Le drame qui s’est joué à Beyrouth à l’occasion de la méga-explosion qui s’est produite durant l’après-midi du 4 août 2020 dans un hangar où une quantité incroyable de nitrate d’ammonium était entreposée, a suscité l’émoi du monde entier, tant le nombre des victimes a atteint le chiffre terrifiant de 135 morts, 80 disparus, 5000 blessés et la dévastation du centre de Beyrouth, si l’on croit le Ministère de l’Intérieur Libanais.

Tragédie

Cette tragédie a ému un nombre important de français ayant entretenu des relations sentimentales avec ce pays à travers la forte diaspora libanaise établie en France. Parmi ces victimes, on trouve la joaillière Hala Tayah, propriétaire de l’une des plus belles enseignes de la capitale libanaise et une grande amie de la France et du peuple français. La nouvelle de la disparition de cette charmante libanaise, a atterré plus d’une personne en France, à commencer par l’actrice Isabelle Adjani qui comptait parmi ses amies les plus intimes.

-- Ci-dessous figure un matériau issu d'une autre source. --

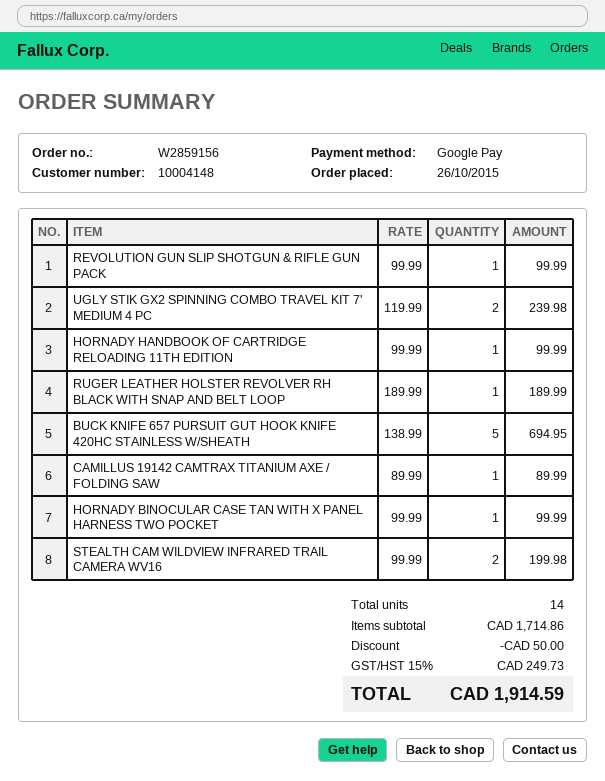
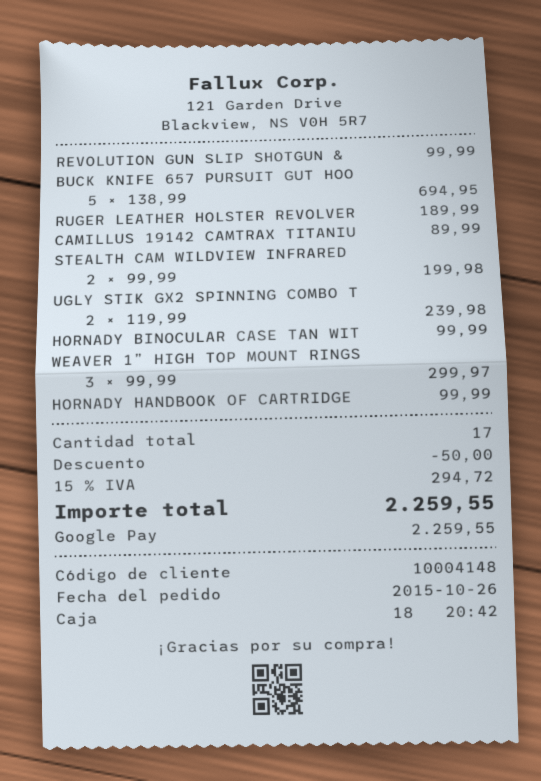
WEAVER 1” HIGH TOP MOUNT RINGS: none -> 3 x 99.99 = 299.97
total quantity: 14 -> 17
tax: 15% = 249.73 -> 15% = 294.72
total: 1914.59 -> 2259.55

Adjani lui a dédié, en l’occasion, un vibrant hommage sur sa page Instagram où elle a loué les qualités humaines de cette femme qui a laissé derrière elle trois enfants.

Le Drame

Le drame survenu à Beyrouth a aussi attristé un grand nombre de célébrités franco-libanaises, à commencer par la journaliste – présentatrice Léa Salamé qui a réagi aux explosions de Beyrouth en disant toute sa tristesse devant la destruction du quartier de son enfance.

Le sommet de l’état français a réagi de la même manière en envoyant des aides à l’Etat libanais qui en a tant besoin dans ces moments difficiles où la crise économique a atteint une dimension inédite ayant plongé plus de la moitié de la population libanaise dans la pauvreté.

Le Président Emmanuel Macron n’est pas demeuré en reste  face à ces événements dramatiques. Il prévoit, dans un geste de solidarité, d’effectuer une visite à Beyrouth, le jeudi 6 mai 2020.

Enfin, le monde entier craint que ces incidents ne soient le déclencheur d’une spirale de la violence qui entraînerait le Liban dans une guerre civile a l’instar du conflit meurtrier qui a ensanglanté le pays du Cèdre durant les années 70: début des années 80.